Chances are you will find the missing file somewhere else on your system, where someone has gotten hold of an admin account and moved the file to evaluate it and try to spoof or edit it.

First thing *I* would do would be a find on the system, starting at root, for any occurance of "shadow", like so:

find / -name shadow -print

And see how many copies show up and from where.

Chances are the person who's "stealing" the file is putting it in /tmp or even in their own home directory, which should tell you who it was, or at least WHEN, and from there you can determine who was using the system and from where, so you can confront them about it.
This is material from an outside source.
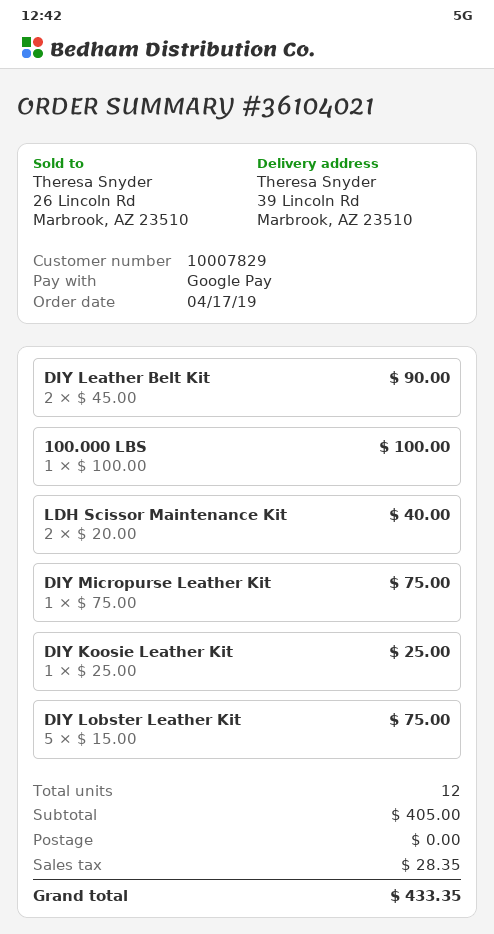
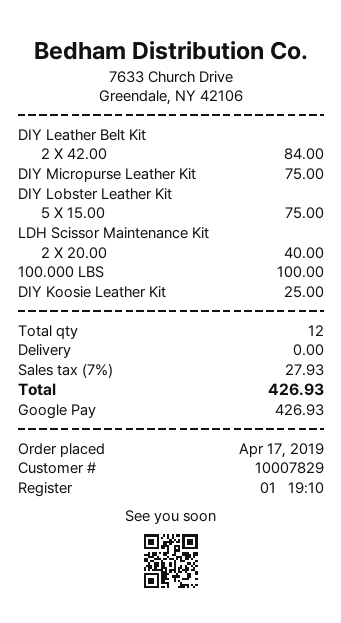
DIY Leather Belt Kit: 2 x 45.00 = 90.00 -> 2 x 42.00 = 84.00
tax: 28.35 -> 27.93
total: 433.35 -> 426.93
The BIGGEST insult a would-be hacker can get is being asked about something he thought he was being slick about, and it's also a great deterrent from further stupidity. **NOTE: Thanks Jim, another well thought out response.

--

Well, thats about it. Hope this is useful to those out there who also have had this problem. Hopefully this isn't an issue in Solaris 2.6. I have implemented a shell script that copies crucial files like passwd shadow and some others ever 15 minutes to a seperate (secure) filesystem, so if it occurs again, recovery should be swift. I will keep my ears and eyes open and post any new developments as I encounter them. Again, thanks to everyone who responded and heres hoping that not too many of y'all encounter this rather nasty snafu. :)

Cheers,

Dan Mercer ACRS UNIX Administration Western Kentucky University Here is my original post:

-----------------------------------------------------------------------------

We've had a rather disturbing problem here that hopefully someone else out in Sun land will recognize and help us resolve. On a Sparc/20 running Solaris 2.5.1 we run as a development machine for CS students, we have had our /etc/shadow file dissapear without explanation twice now. I will do my best to detail the circumstances with as much brevity as possible. :)

The first occurance was this Spring. At the time, we were running an expect script which automatically created new user accounts, and so attributed the rather disconcerting event to some bug that occured during this process. We were able to restore the file from the mornings backups, so we recovered quickly.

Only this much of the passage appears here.